Extracting Insights from Articles using Groq and Llama 3.1
Jim Cramer recently posted on X about AI use cases. He said:
"If i had to put a percentage on it, i would say that 75% of the "use cases" I hear for artificial intelligence are just bogus. The most authentic is Meta and then Amazon..."
I am not a betting man, but I do believe that today I will show you an AI use case that is not bogus.
Groq is a cutting-edge "Fast AI Inference" cloud provider that leverages their unique LPUs instead of traditional GPUs. This innovative approach allows Groq to deliver unparalleled speed and efficiency in running AI models, making it a powerful choice for AI applications that require low latency.
Llama 3.1 is Meta's latest AI model, released earlier this month, and is already making waves in the AI community.

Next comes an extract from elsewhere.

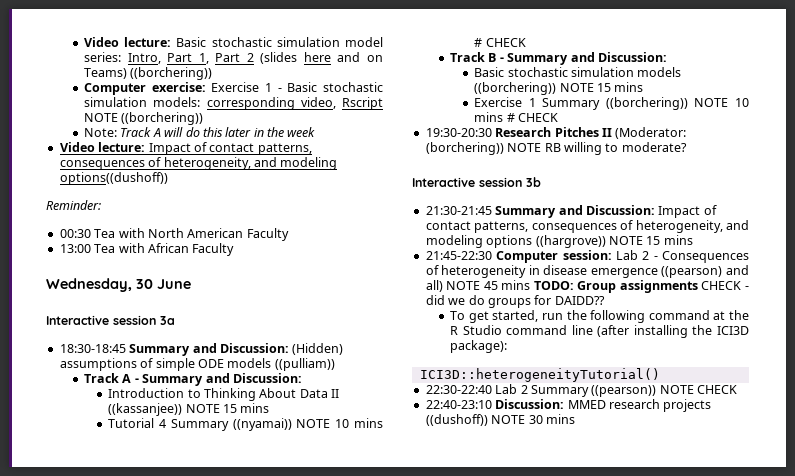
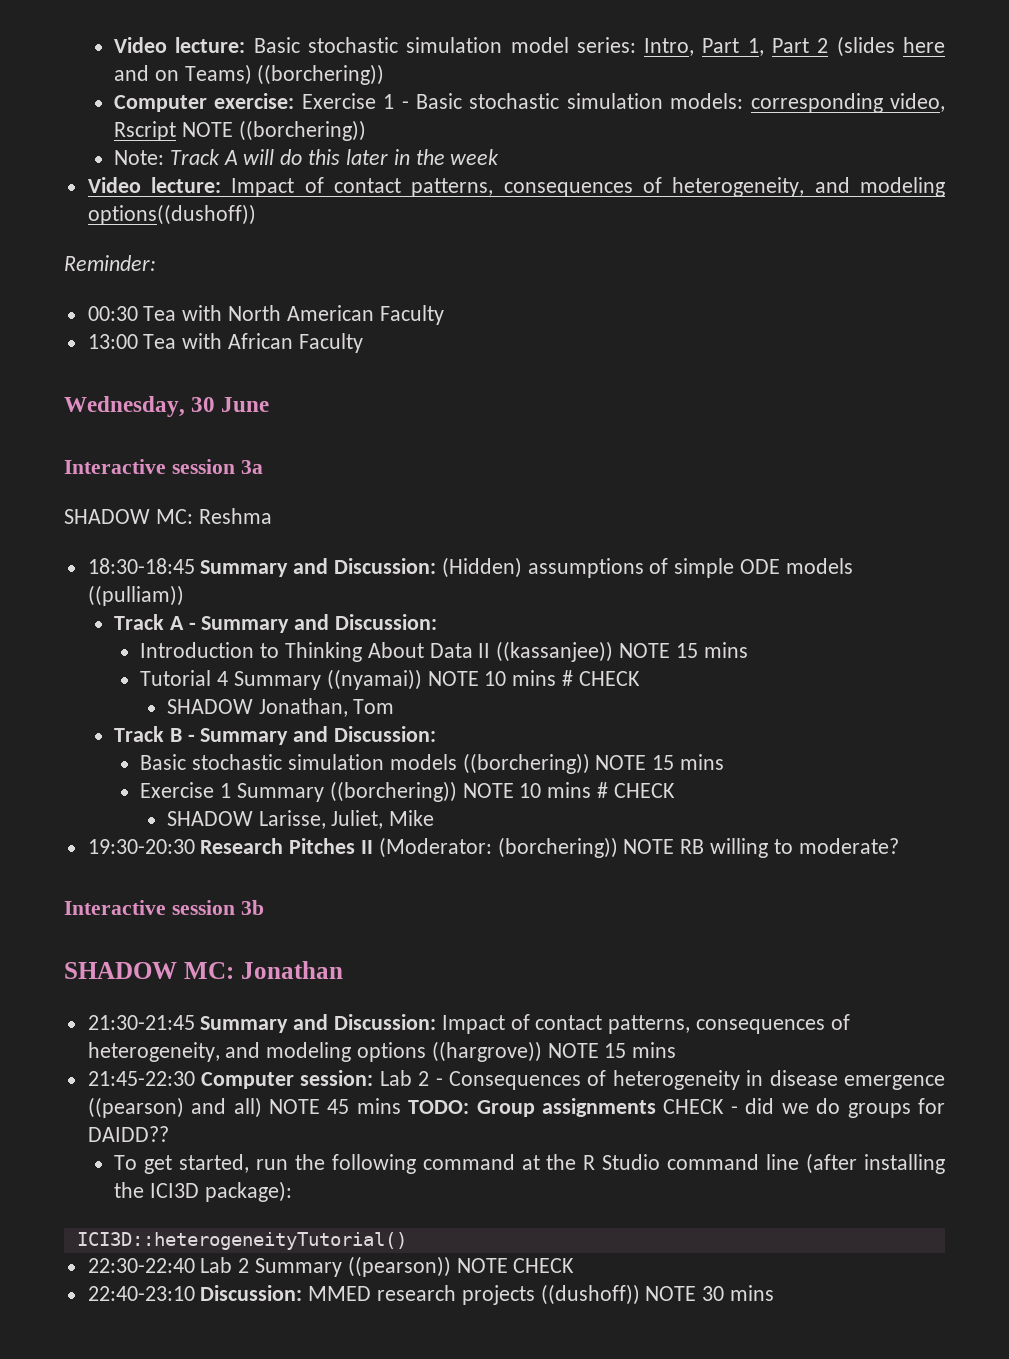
+ SHADOW MC: Reshma
+ SHADOW Jonathan, Tom
+ SHADOW Larisse, Juliet, Mike
+ SHADOW MC: Jonathan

I'm using the 70b versatile version of Llama 3.1 on Groq because it offers higher token limits, which are essential for processing and extracting insights from lengthy articles.
In this article, I'll walk you through how I combine Groq's fast AI inference capabilities with Llama 3.1 to efficiently extract meaningful insights from articles, showcasing a practical AI use case that's anything but bogus.
The logic
-
Find the URL of the article you want to extract insights from. (i.e. https://groff.dev/blog/ingesting-pdfs-with-gpt-vision)
-
Get the article's HTML content.
- Convert the HTML content to Markdown.
- Python example:
html2text
library - JavaScript example:
turndown
- Use Groq and Llama 3.1 to "clean up" the Markdown content.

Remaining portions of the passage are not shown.